TL;DR: The PDF extraction landscape shifted hard in late 2025 and early 2026. OpenDataLoader (Hancom) took the #1 benchmark slot with a hybrid AI engine. Docling still owns table extraction. Marker still needs a GPU. pdfmux still routes between all of them. This guide covers 7 tools with honest assessments — what each is good at, what each is bad at, and which one you should pick based on your actual use case.

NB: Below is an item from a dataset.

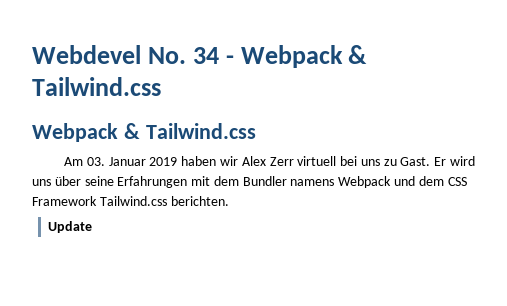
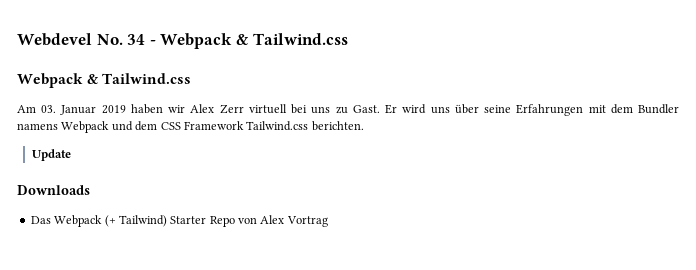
(93, 227) none -> [17,185,90,195] [30,215,328,227] // Downloads // Das Webpack (+ Tailwind) Starter Repo von Alex Vortrag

There are too many PDF extractors now
A year ago, the decision was simple: PyMuPDF for digital, Docling for tables, Tesseract or Surya for scans. Maybe LlamaParse if you wanted to pay.
In 2026, the field has exploded. OpenDataLoader entered with enterprise backing and top benchmark scores. MinerU built a full ML pipeline. MarkItDown brought Microsoft into the game. Every month there’s a new tool claiming to be the best PDF parser.
I maintain pdfmux, a self-healing extraction pipeline that routes to different backends per page. I’ve tested all of these tools extensively because I need to know which ones are worth integrating. This is what I’ve found — no spin, just data. (For the original benchmark story, see how I benchmarked every PDF-to-Markdown tool and then built a router.)
The decision flowchart
Before the deep dives, here’s the quick version:
What are your PDFs like?
│
├─ Digital (software-generated, clean text)
│ ├─ Simple text/paragraphs → pymupdf4llm (fastest, 0.01s/page)
│ ├─ Heavy tables → Docling (97.9% table accuracy)
│ └─ Need bounding boxes / accessibility → OpenDataLoader
│
├─ Scanned (paper → scanner → PDF)
│ ├─ Have a GPU → Marker or MinerU
│ ├─ No GPU → pdfmux with RapidOCR (CPU, ~200MB)
│ └─ Budget available → Gemini Flash (best quality)
│
├─ Mixed (some digital, some scanned)
│ └─ pdfmux (classifies each page, routes automatically)
│
├─ Not just PDFs (Word, PowerPoint, HTML, etc.)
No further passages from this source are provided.